After three days on Pankor we had a long motor to Port Bunning through loads of fishing traps, boats and nets which we meandered carefully through. It turned out that Port Bunning isn’t a port it’s an Island with long drive-able causeway attaching it to the mainland but I’m not sure why because there was no sign of life anywhere.
This was our last leg and we were both tired from long days of hand steering. There was no wind again and so we motored the remaining forty five miles to Langkawi, Imogen slept all the way to Rebak Marina, I had forgotten just how much sleep teenagers need! With only twenty miles to go the engine suddenly stopped, I had been worried about the dirty fuel we had put in the tank in Kumai and changed the filters regularly but there was nothing for it but to change the filters again and bleed the fuel system, something I had read about but never done on a diesel engine. Fingers crossed I turned the key and the engine burst into life. We thankfully checked into the very sheltered marina set on a private island with all the 5*resort facilities available to us and free ferry to main island Langkawi.

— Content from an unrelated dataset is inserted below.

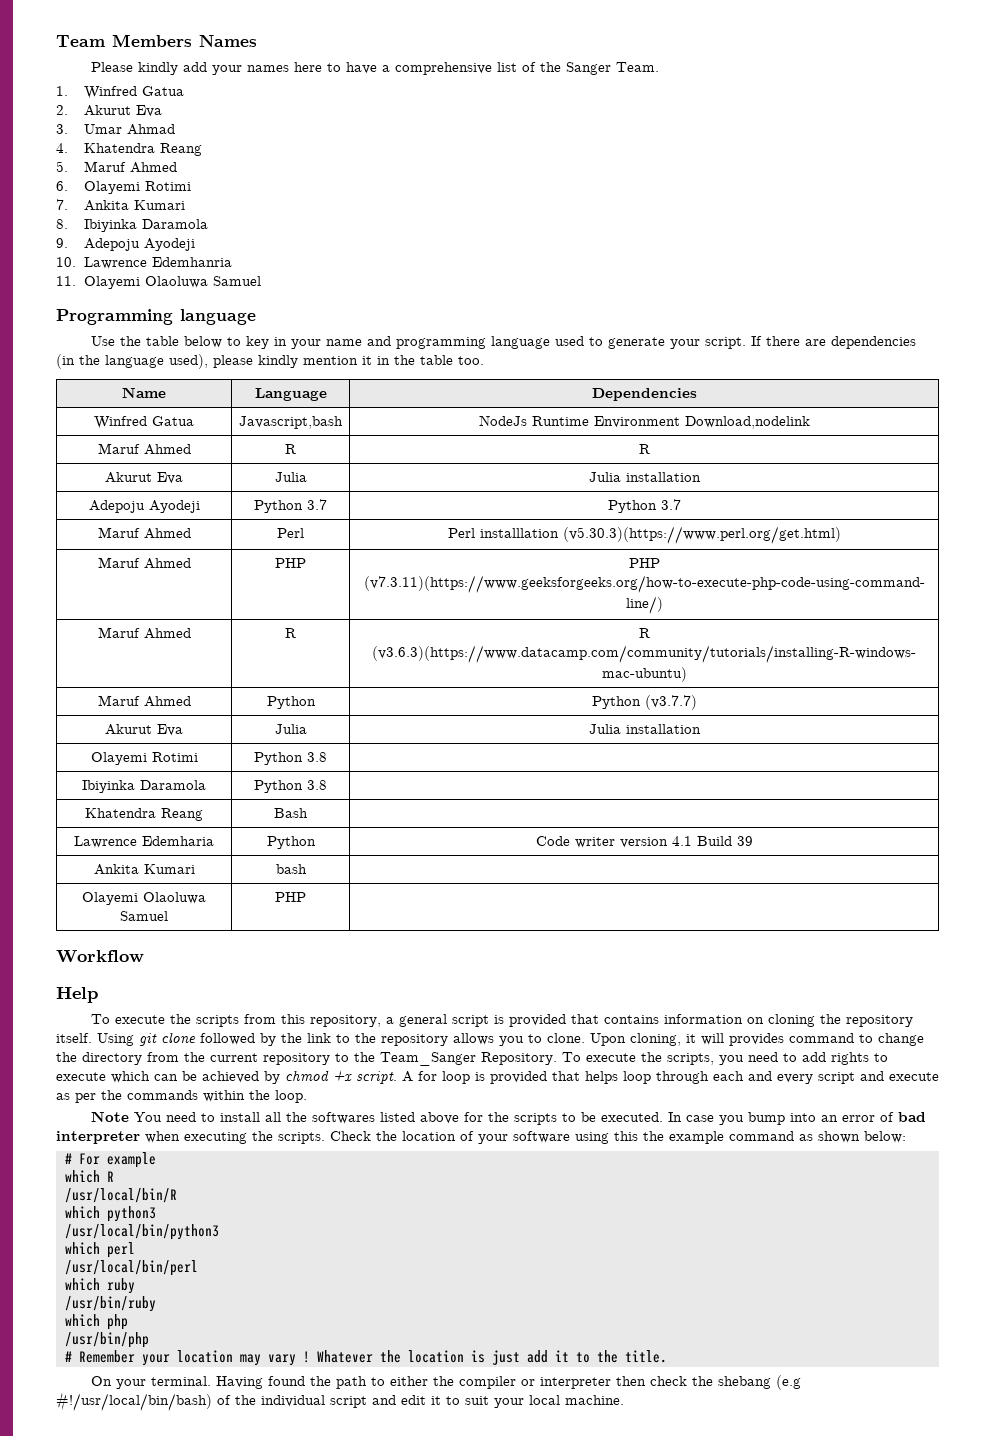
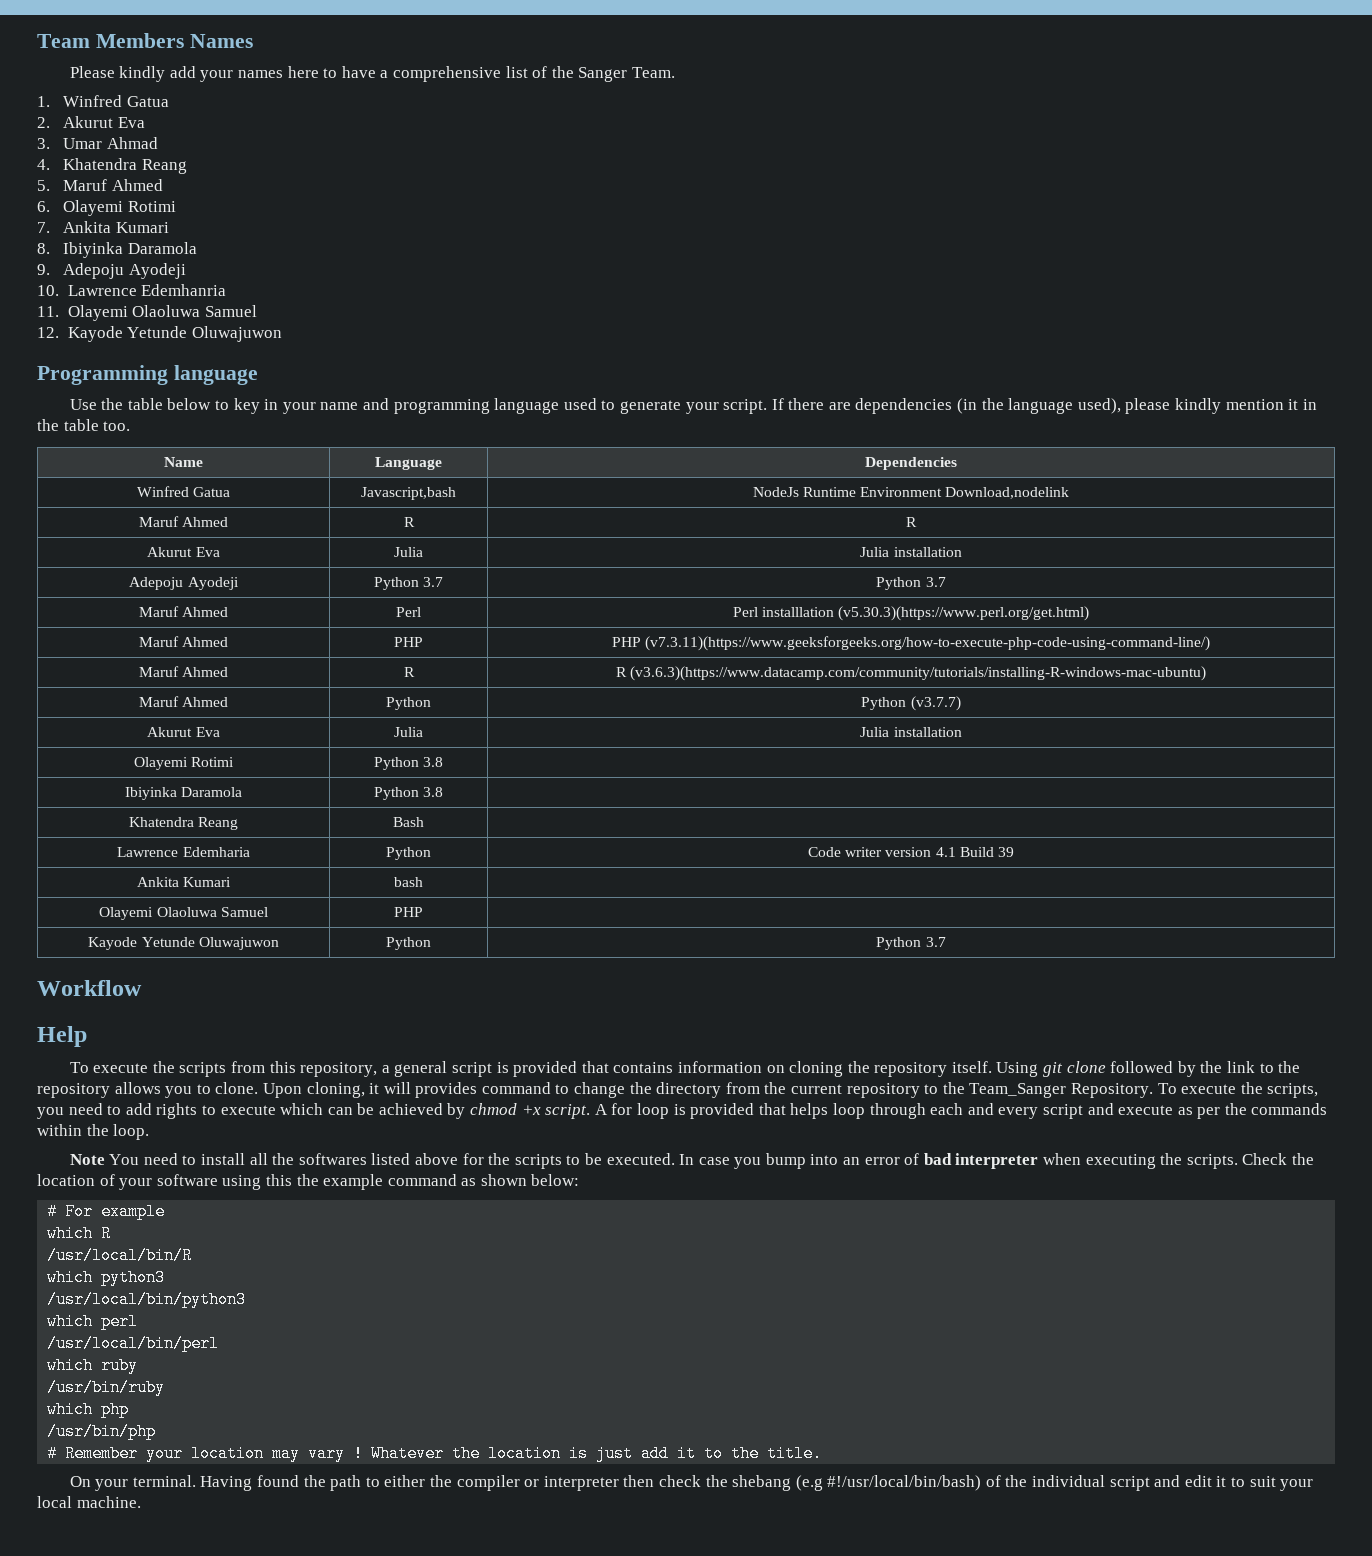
(261, 281) none -> [37,326,282,342] // 12. Kayode Yetunde Oluwajuwon
(306, 897) none -> [88,937,279,950] [386,937,431,950] [876,937,946,950] // Kayode Yetunde Oluwajuwon | Python | Python 3.7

When we had anchored off Penang island on the way up there was nowhere safe to leave the boat and explore so we decided to go back to see Penang Island by ferry. It’s a 3 hour crossing and no frills. Imogen went off and checked in to a party hostel I checked into the much more staid Museum Hotel which was centrally located, comfortable with great staff. I met up the next day with Imogen who was totally wrecked but stoically visited the reclining Buddha which I last saw in 1966, the main temple and then we got a 4×4 up the peak to view the sights. Up there we both went on a 3D ride, a helter-skelter, poor Imogen, but at least she didn’t throw up.
Imogen returned a few days later and went back to the boat to get her bags and go home to England. I stayed on in Penang and did some more sight-seeing.
After a few days back on the boat, the rally came in to Rebak and we had a good welcoming barbecue and free drinks put on by the marina. The next day I headed off by plane to explore Phuket in Thailand.